Google dévoile AlphaEvolve, une IA taillée pour les défis scientifiques
Google DeepMind dévoile AlphaEvolve, un agent d’intelligence artificielle conçu pour explorer des solutions algorithmiques à des problèmes complexes en mathématiques et en science, à partir de plusieurs modèles de langage Gemini.

Google DeepMind a levé le voile sur AlphaEvolve, un nouvel agent d’intelligence artificielle présenté comme une avancée majeure vers l’utilisation de l’IA pour résoudre des problèmes de grande ampleur en mathématiques et en science. Le système, qui repose sur les modèles de langage Gemini développés par l’entreprise, s’appuie sur un cadre dit «évolutif» pour améliorer progressivement les idées les plus prometteuses.
Selon DeepMind, le système combine plusieurs modèles: Gemini Flash, présenté comme rapide et efficace, élargit le spectre des idées explorées, tandis que Gemini Pro, considéré comme plus puissant, fournit des suggestions approfondies. Ensemble, ces modèles génèrent du code informatique implémentant des solutions algorithmiques.
Un enchaînement structuré
Selon la MIT Technology Review, le fonctionnement d’AlphaEvolve repose sur un enchaînement structuré : l’utilisateur fournit une description du problème, accompagnée éventuellement d’indices ou de solutions précédentes.

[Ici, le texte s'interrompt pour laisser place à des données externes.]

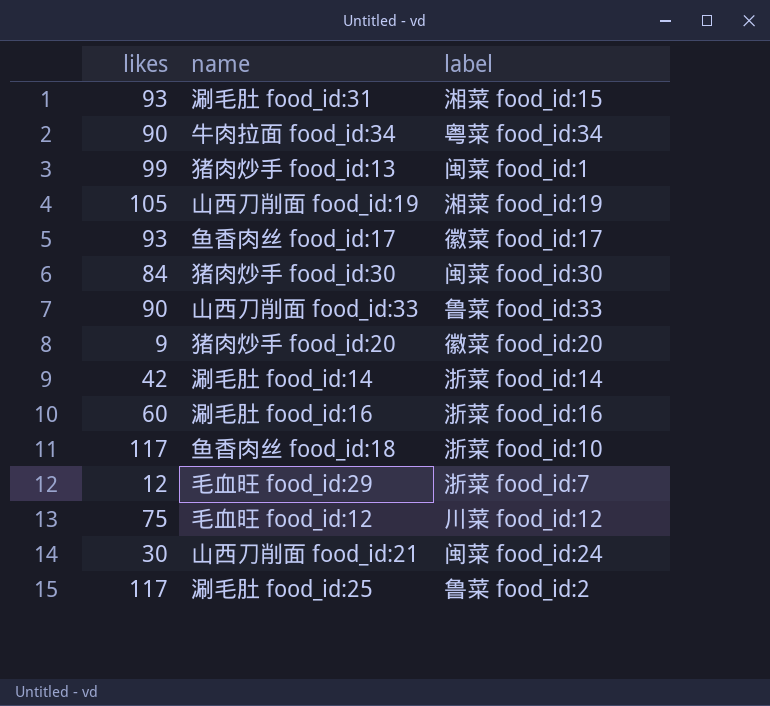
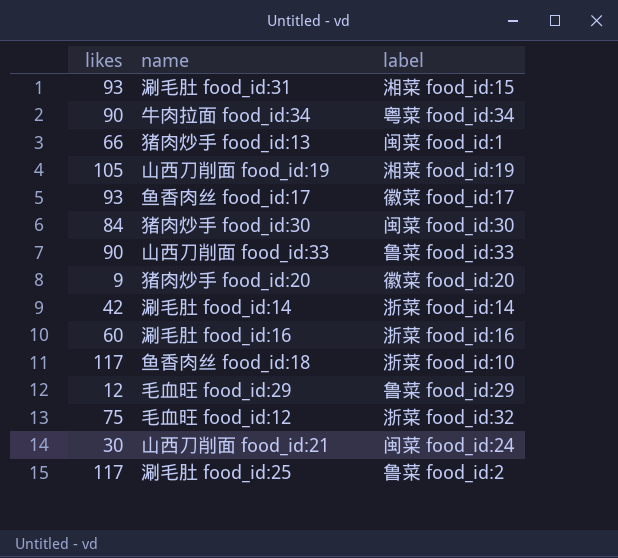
猪肉炒手 food_id:13 | likes: 99 -> 66
毛血旺 food_id:29 | label: 浙菜 food_id:7 -> 鲁菜 food_id:29
毛血旺 food_id:12 | label: 川菜 food_id:12 -> 浙菜 food_id:32

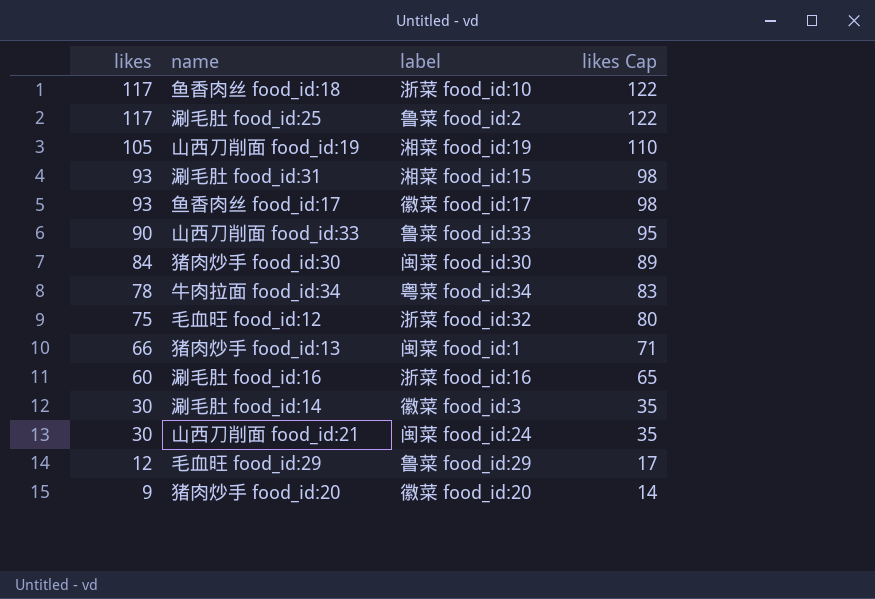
row order: none -> likes descending
column likes Cap | formula: none -> [likes] + 5
牛肉拉面 food_id:34 | likes: 90 -> 78
涮毛肚 food_id:14 | likes: 42 -> 30
涮毛肚 food_id:14 | label: 浙菜 food_id:14 -> 徽菜 food_id:3

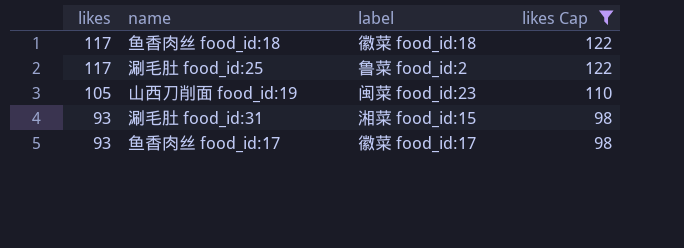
filter: none -> likes Cap >= 98
鱼香肉丝 food_id:18 | label: 浙菜 food_id:10 -> 徽菜 food_id:18
山西刀削面 food_id:19 | label: 湘菜 food_id:19 -> 闽菜 food_id:23

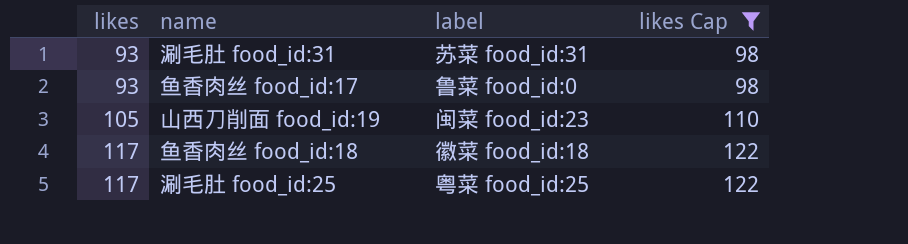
row order: likes descending -> likes ascending
涮毛肚 food_id:31 | label: 湘菜 food_id:15 -> 苏菜 food_id:31
鱼香肉丝 food_id:17 | label: 徽菜 food_id:17 -> 鲁菜 food_id:0
涮毛肚 food_id:25 | label: 鲁菜 food_id:2 -> 粤菜 food_id:25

Gemini 2.0 Flash génère alors plusieurs blocs de code destinés à résoudre le problème. Ces propositions sont ensuite exécutées et évaluées sur la base de différents critères: la justesse du résultat, l’efficacité du traitement, ou encore les gains par rapport aux solutions antérieures. D’après l’annonce de DeepMind, cette approche rend AlphaEvolve pertinent dans des domaines où l’évolution peut être mesurée de manière rigoureuse, comme les mathématiques ou l’informatique.
Toujours selon DeepMind, AlphaEvolve a permis d’améliorer l’efficacité des centres de données de Google, la conception de puces électroniques, ainsi que les processus d’entraînement des modèles d’IA (y compris ceux à la base d’AlphaEvolve lui-même). L’agent aurait notamment contribué à concevoir des algorithmes plus rapides pour la multiplication de matrices et à identifier de nouvelles approches à des problèmes mathématiques non résolus.
L’une des solutions produites par AlphaEvolve est utilisée depuis plus d’un an dans Borg, le système de gestion de clusters de Google. Cette contribution permettrait de récupérer en continu environ 0,7% des ressources de calcul globales de l’entreprise. Un gain soutenu qui se traduit, selon DeepMind, par une augmentation du nombre de tâches accomplies à empreinte informatique équivalente.